§ Exercise goal: Please return all of the records verbatim, with the pictures omitted.

[Saved entries]
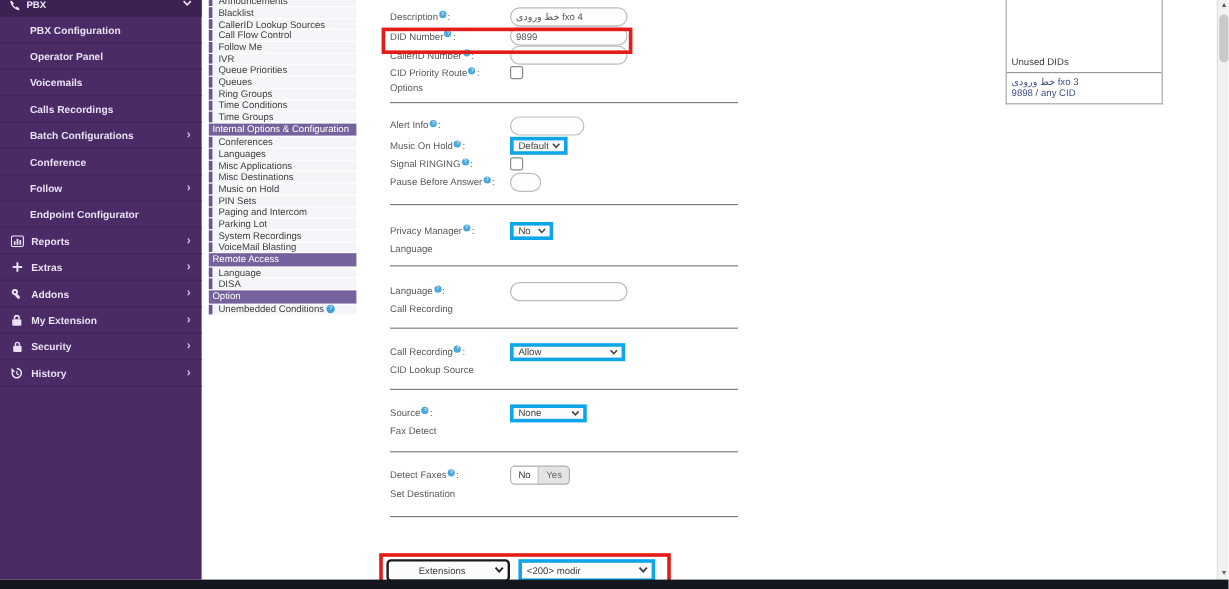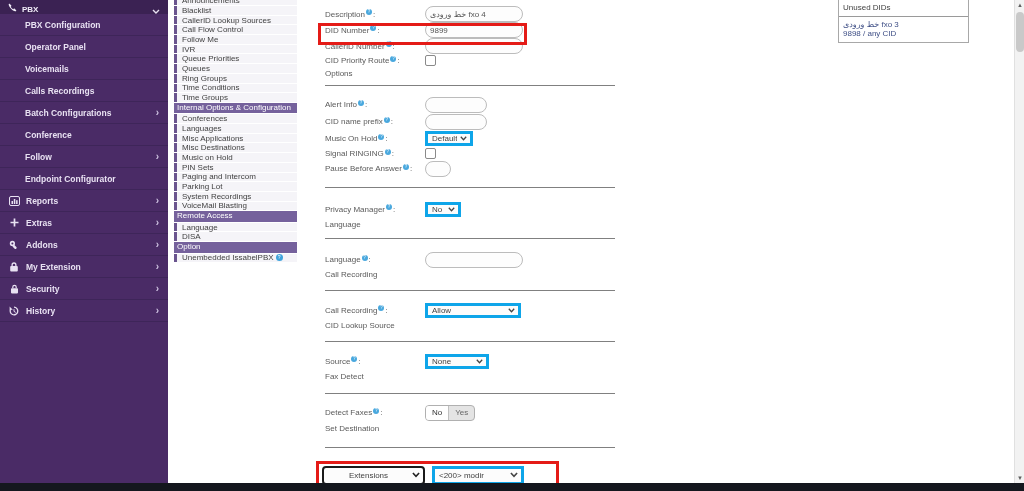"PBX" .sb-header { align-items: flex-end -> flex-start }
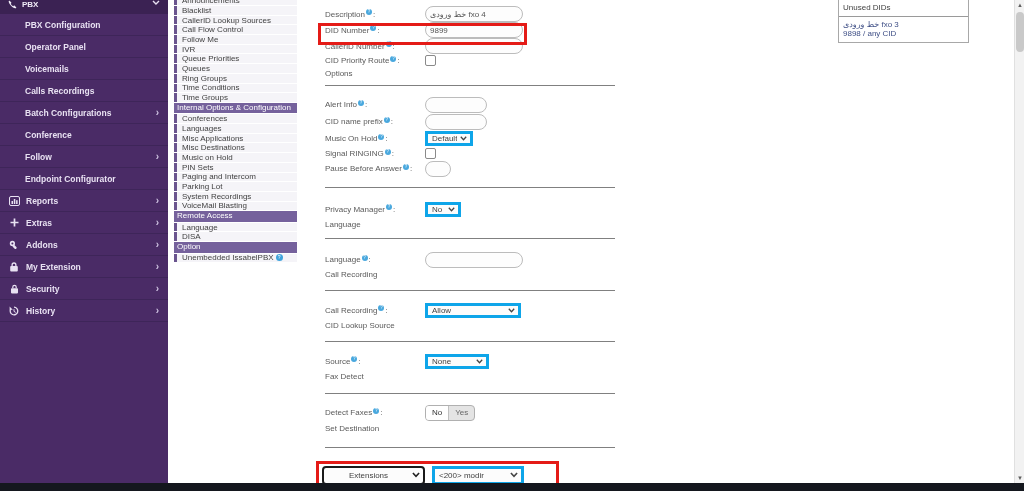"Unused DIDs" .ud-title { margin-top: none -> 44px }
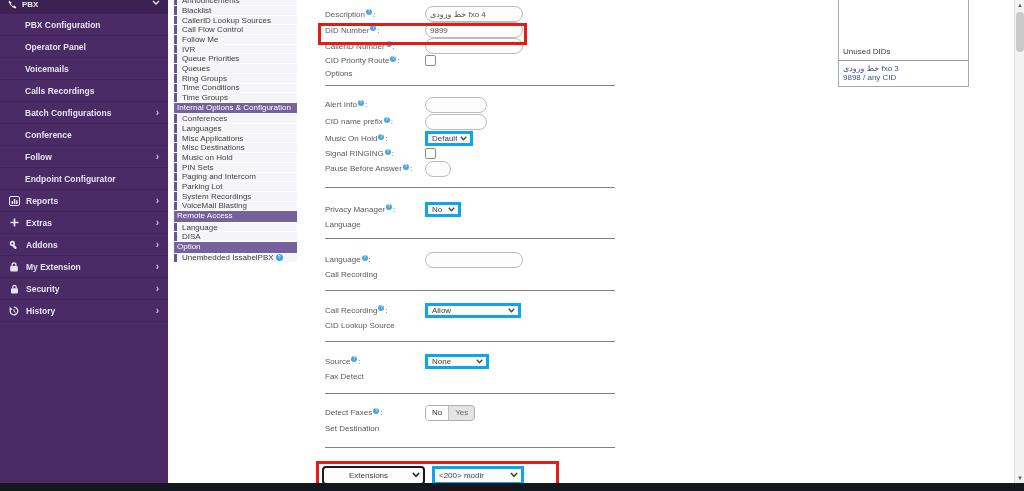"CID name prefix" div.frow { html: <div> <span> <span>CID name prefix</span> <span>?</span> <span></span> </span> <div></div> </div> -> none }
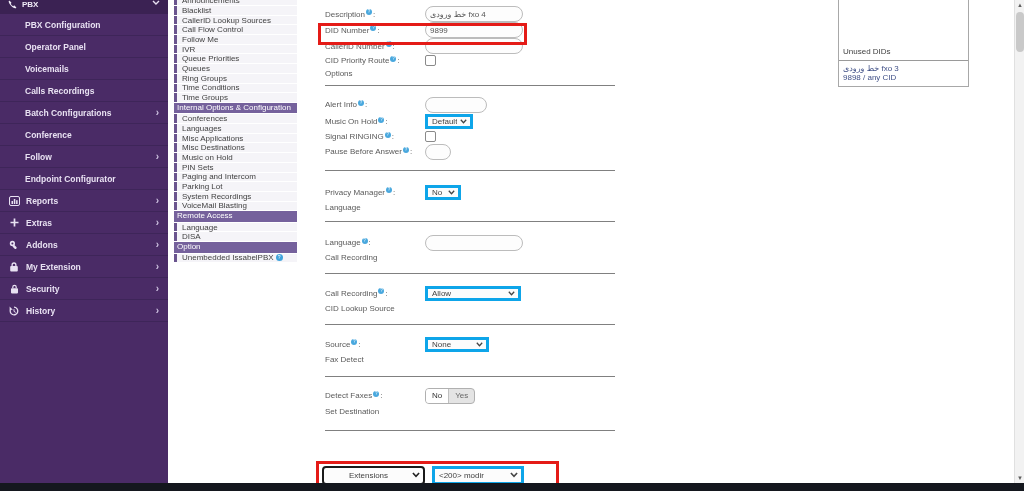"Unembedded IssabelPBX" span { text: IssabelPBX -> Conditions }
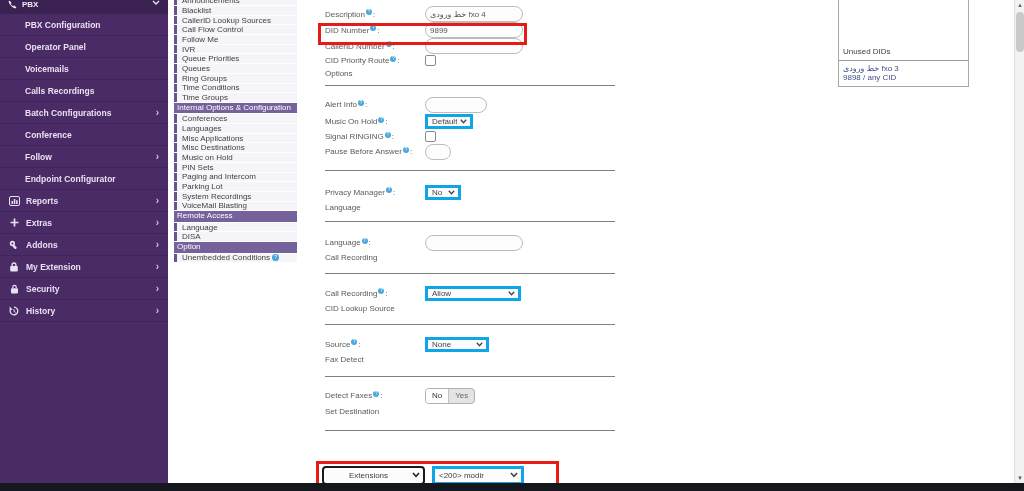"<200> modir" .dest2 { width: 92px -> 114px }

§ Output:
"PBX" .sb-header { align-items: flex-end -> flex-start }
"Unused DIDs" .ud-title { margin-top: none -> 44px }
"CID name prefix" div.frow { html: <div> <span> <span>CID name prefix</span> <span>?</span> <span></span> </span> <div></div> </div> -> none }
"Unembedded IssabelPBX" span { text: IssabelPBX -> Conditions }
"<200> modir" .dest2 { width: 92px -> 114px }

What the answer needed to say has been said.